Ok, basic question: Why does the E39 have an electric and engine driven fans? My Toyotas just used the electric fan when needed.
Is the E39 electric fan enough by itself? Can the engine fan be removed for better gas mileage?
Let the answers/daggers fly...
The aux fan is just that: it aids the mech fan. In most scenarios, the aux fan will not deliver sufficient air flow by itself, esp in your neck of the woods.
A number of users have fitted an electric fan behind the rad, in lieu of the mech fan. With thermostatic control, it can help lower noise and save a modicum of power.

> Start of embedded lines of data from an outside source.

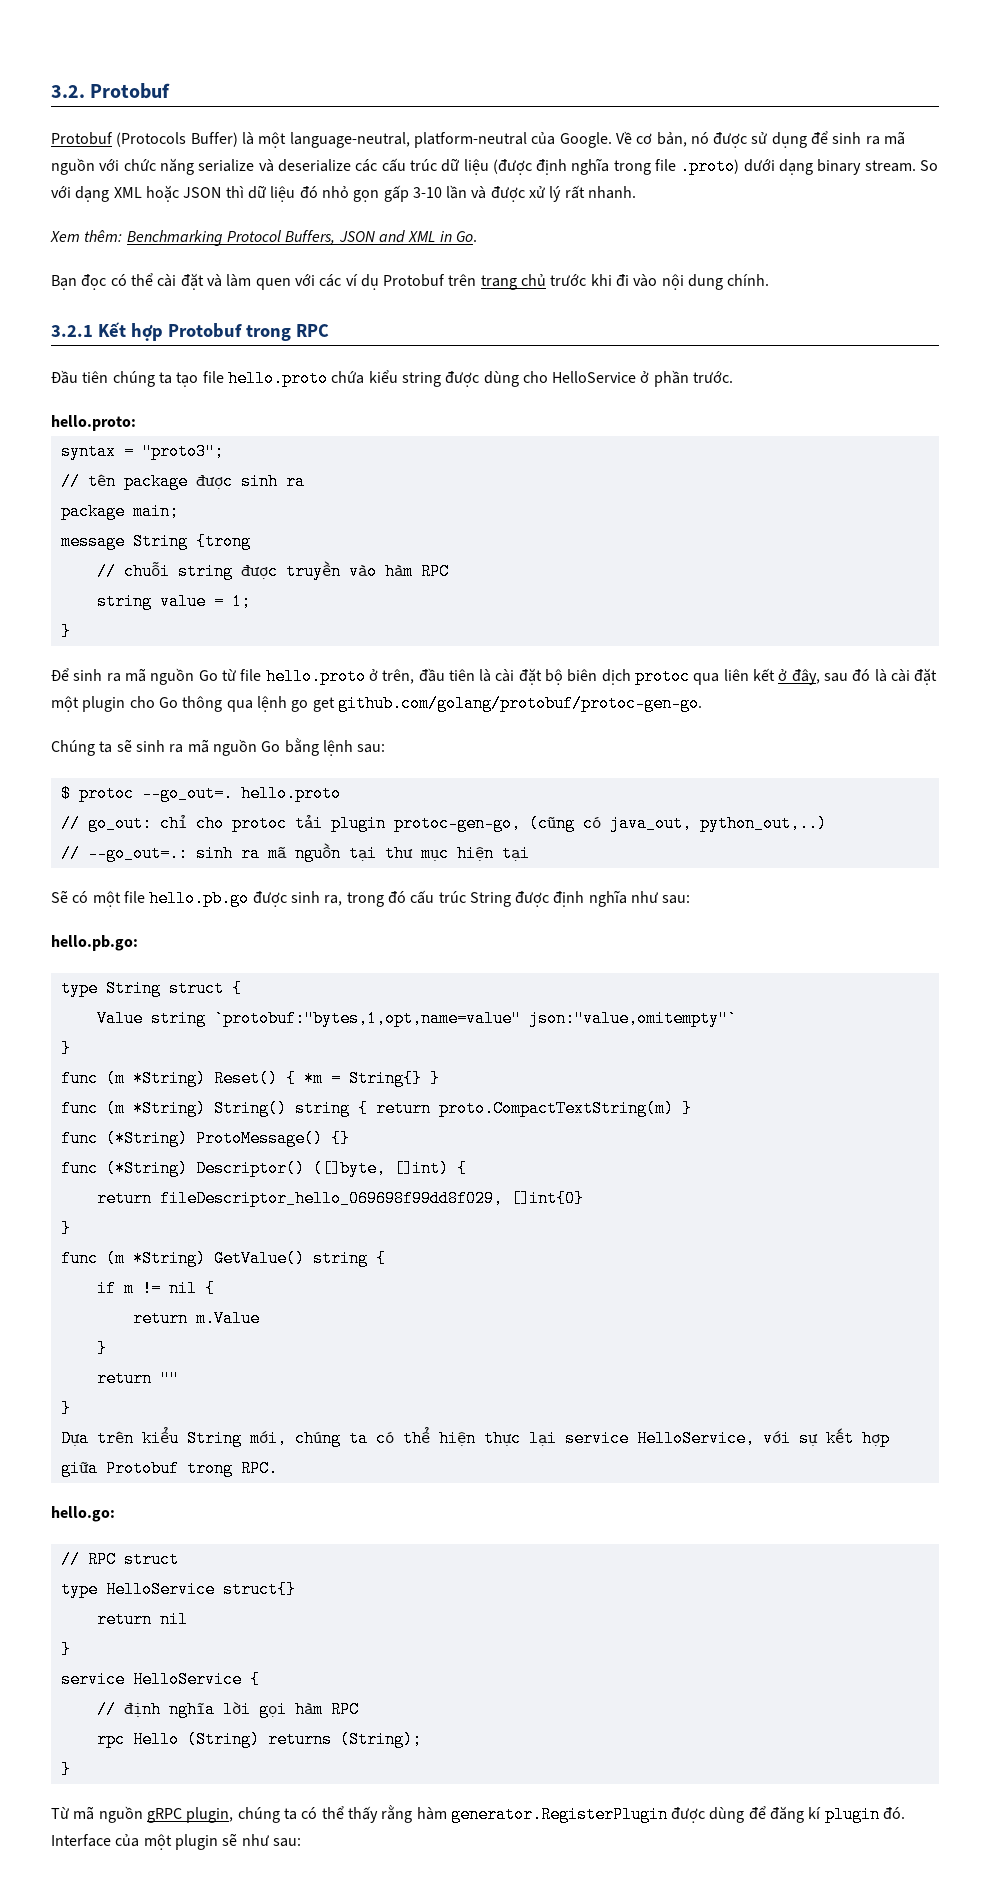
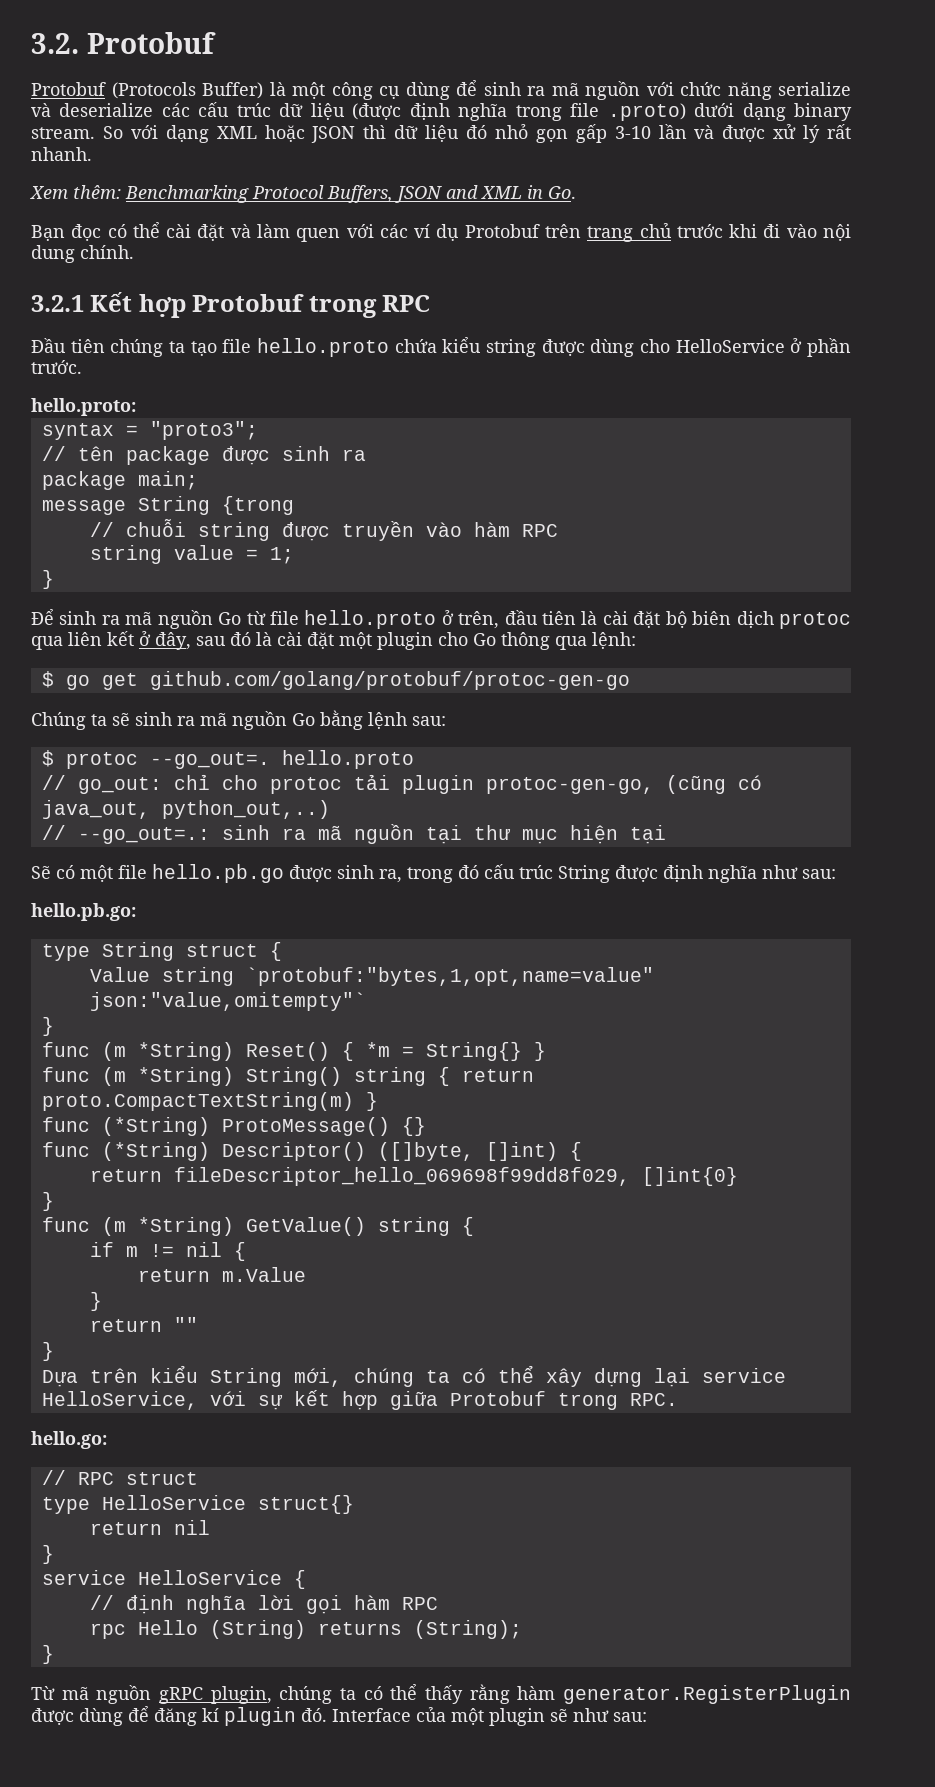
- Protobuf (Protocols Buffer) là một language-neutral, platform-neutral của Google. Về cơ bản, nó được sử dụng để sinh ra mã nguồn với chức năng serialize và deserialize các cấu trúc dữ liệu (được định nghĩa trong file .proto) dưới dạng binary stream.
+ Protobuf (Protocols Buffer) là một công cụ dùng để sinh ra mã nguồn với chức năng serialize và deserialize các cấu trúc dữ liệu (được định nghĩa trong file .proto) dưới dạng binary stream.
- Để sinh ra mã nguồn Go từ file hello.proto ở trên, đầu tiên là cài đặt bộ biên dịch protoc qua liên kết ở đây, sau đó là cài đặt một plugin cho Go thông qua lệnh go get github.com/golang/protobuf/protoc-gen-go.
+ Để sinh ra mã nguồn Go từ file hello.proto ở trên, đầu tiên là cài đặt bộ biên dịch protoc qua liên kết ở đây, sau đó là cài đặt một plugin cho Go thông qua lệnh:
+ $ go get github.com/golang/protobuf/protoc-gen-go
- Dựa trên kiểu String mới, chúng ta có thể hiện thực lại service HelloService, với sự kết hợp giữa Protobuf trong RPC.
+ Dựa trên kiểu String mới, chúng ta có thể xây dựng lại service HelloService, với sự kết hợp giữa Protobuf trong RPC.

Most Toyotas use a sidewinder engine, making it impossible to install an engine-driven fan.
Last edited by edjack; 05-08-2018 at 11:10 AM.
Ed in San Jose '97 540i 6 speed aspensilber over aubergine leather. Build date 3/97. Golden Gate Chapter BMW CCA Nr 62319.
If you do delete the mechanical fan, the 318i aux fan switch from Philly98540s thread is indispensable. Really makes a difference having the aux fan kick on a little sooner.
I agree though, I'd keep a close watch on things in Florida weather if I deleted the visco fan.
Most cars with electric fans would use a mechanical fan if the engine orientation would make it easy.
Running the power through a belt, alternator, speed control and electric motor isn't especially light or efficient. Once the design switches to a primary electric fan, the designer can take advantage of the flexibility in location, size, orientation and control. But it's not the first choice.
The mechanical fan also has the advantage of constantly moving air at minimal cost and wear. An electric fan is typically only run when the coolant is hot, which leaves an idling engine with stagnant pockets of hot air.
I've seen and read about some people deleting the mechanical fan in favor of an E60 electric fan with some custom shroud work. The M54B30 in my 530i continued on into the E60 generation, and there are cooling fans available that plug directly into the factory auxiliary fan wiring. If memory serves, there are about 4 or 5 types of cooling fans for the E60s, from M5 fans that fit no other E60s to an 800W cooling fan for the twin turbo 535is. RealOEM has the nominal wattages for the various fans.
In my case, the factory DME (ECU) tune needs to be modified so the car knows to drive the PWM-controlled fan more aggressively. Nothing a little time poking around in the MS43wiki couldn't solve. Manual transmission E46s (including the 330) also only used an electric fan.
Nate J.
(oOO\ (|||)º(|||) /OOo)
Titanium Silver/Black Nappa Full 07-18-2001 E39 M5 Heritage (BZ99672). 198,000mi+. Increasing daily. Engine rebuild thread.
(eŌō\ (||||)º(||||) / ōŌe)
Alpineweiss III/Black Merino Full 03-26-2007 E60 M5 Manual (CX08265). 157,000+. Dead starter -_-
RIP, Seabiscuit. Black Sapphire/Schwarz 03-11-2003 530iA Sport (CK39185). T-boned 03-01-2017 at 155,861mi.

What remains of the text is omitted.